Available data:
━━━━━━━━━━━━━━━━━━━━
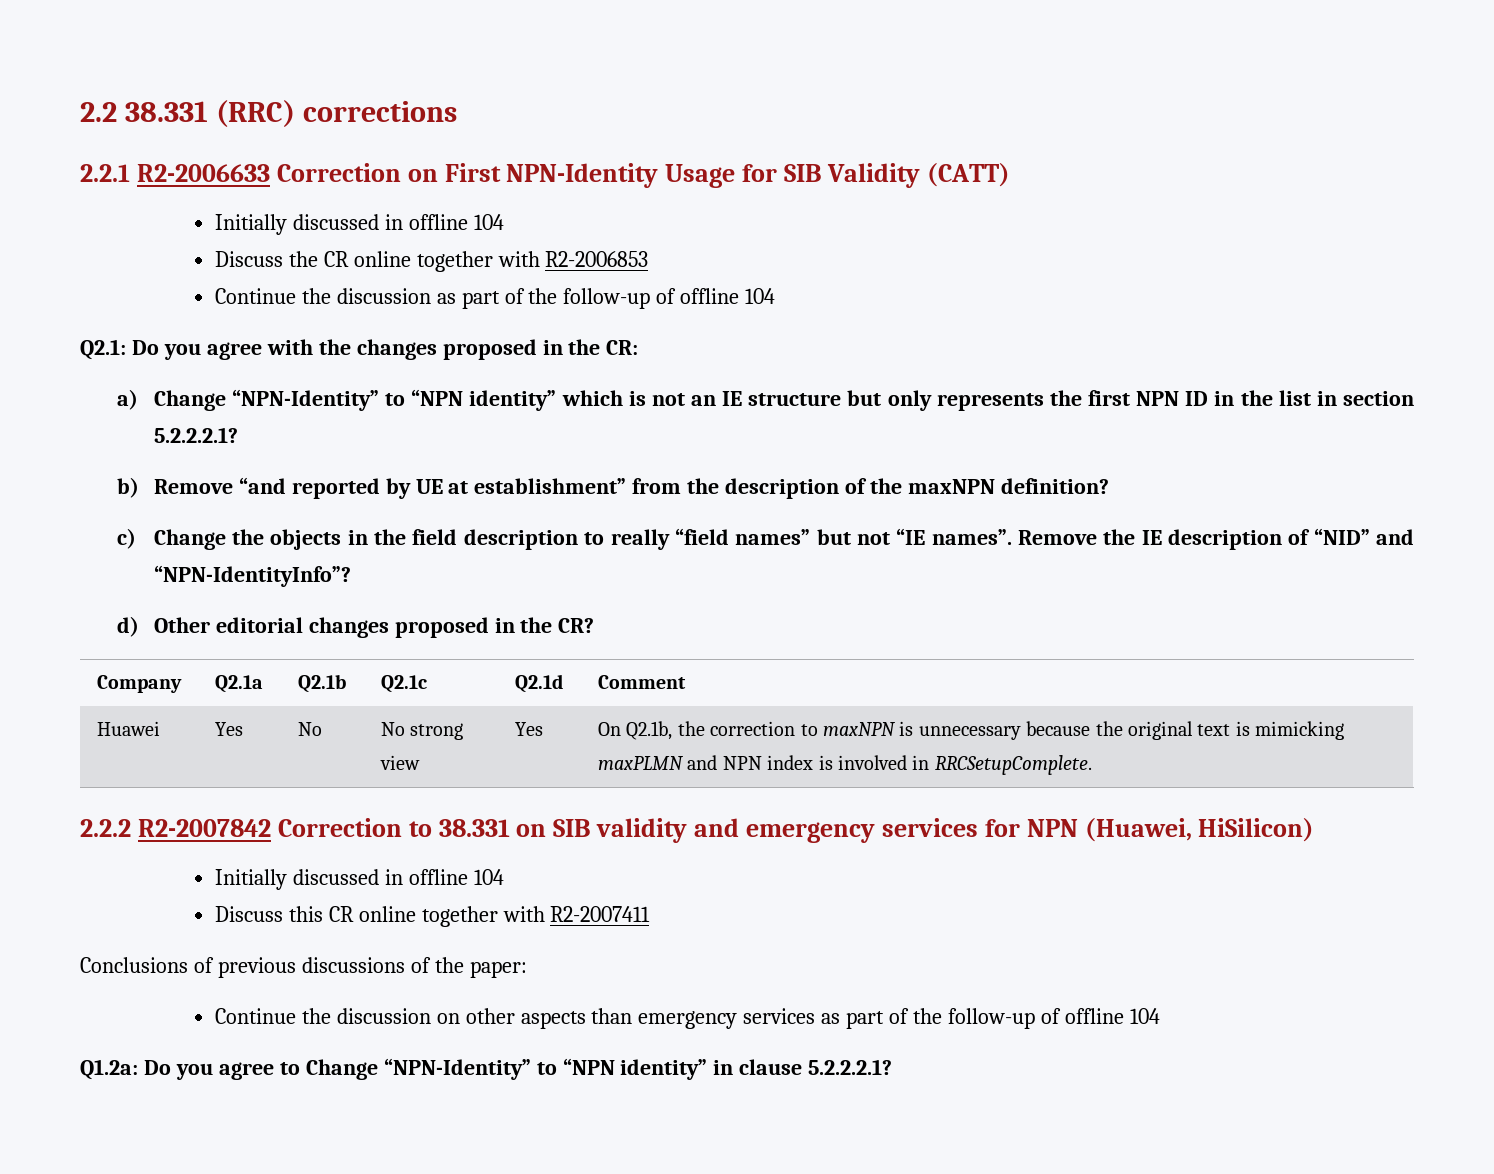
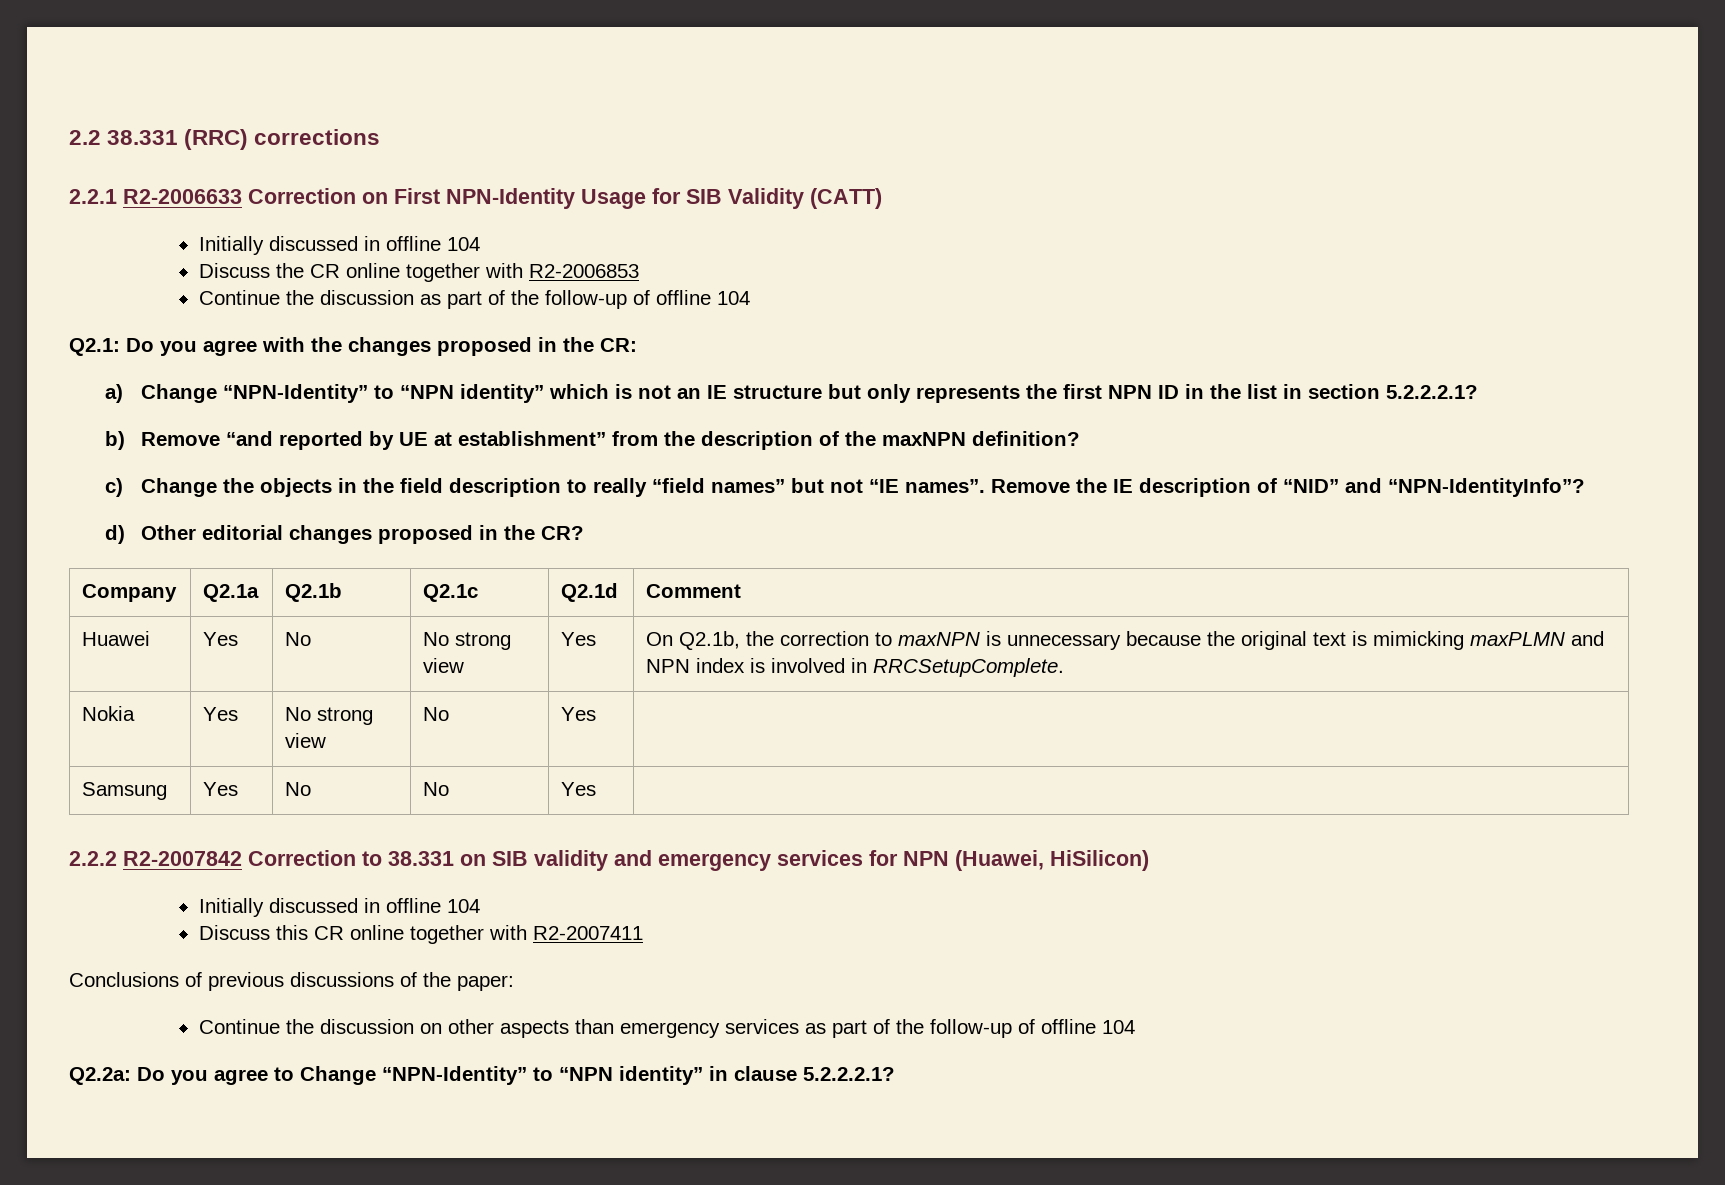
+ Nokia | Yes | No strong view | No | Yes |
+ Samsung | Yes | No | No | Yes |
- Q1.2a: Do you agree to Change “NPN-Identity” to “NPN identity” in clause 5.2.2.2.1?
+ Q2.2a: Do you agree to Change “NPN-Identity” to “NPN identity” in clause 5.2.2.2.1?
━━━━━━━━━━━━━━━━━━━━
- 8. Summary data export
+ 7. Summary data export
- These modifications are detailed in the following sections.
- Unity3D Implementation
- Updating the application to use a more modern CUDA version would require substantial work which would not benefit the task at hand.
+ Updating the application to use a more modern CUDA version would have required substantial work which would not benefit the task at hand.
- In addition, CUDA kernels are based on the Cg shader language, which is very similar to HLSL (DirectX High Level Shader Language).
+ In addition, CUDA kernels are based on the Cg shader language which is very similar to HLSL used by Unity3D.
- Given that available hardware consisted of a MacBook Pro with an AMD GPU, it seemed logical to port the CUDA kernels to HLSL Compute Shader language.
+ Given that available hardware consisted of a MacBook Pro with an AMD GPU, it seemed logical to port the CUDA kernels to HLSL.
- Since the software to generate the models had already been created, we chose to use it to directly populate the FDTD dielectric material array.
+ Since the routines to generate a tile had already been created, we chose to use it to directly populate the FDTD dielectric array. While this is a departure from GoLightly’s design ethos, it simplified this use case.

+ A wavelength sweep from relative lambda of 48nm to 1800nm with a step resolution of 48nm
━━━━━━━━━━━━━━━━━━━━
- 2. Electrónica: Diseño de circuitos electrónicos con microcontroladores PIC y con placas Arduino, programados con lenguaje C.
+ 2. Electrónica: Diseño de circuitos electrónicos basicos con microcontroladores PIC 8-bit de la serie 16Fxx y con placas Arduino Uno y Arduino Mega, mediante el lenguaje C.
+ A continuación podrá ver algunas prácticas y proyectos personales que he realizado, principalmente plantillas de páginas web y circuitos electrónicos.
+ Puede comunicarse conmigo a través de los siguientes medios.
━━━━━━━━━━━━━━━━━━━━
Your instructions:
Within the listing above, locate the line containing "- Q1.2a: Do" and the line containing "Q2.2a: Do you". Reproduce those two lines and all lines between them exactly, with nothing added.

Response for this exercise:
- Q1.2a: Do you agree to Change “NPN-Identity” to “NPN identity” in clause 5.2.2.2.1?
+ Q2.2a: Do you agree to Change “NPN-Identity” to “NPN identity” in clause 5.2.2.2.1?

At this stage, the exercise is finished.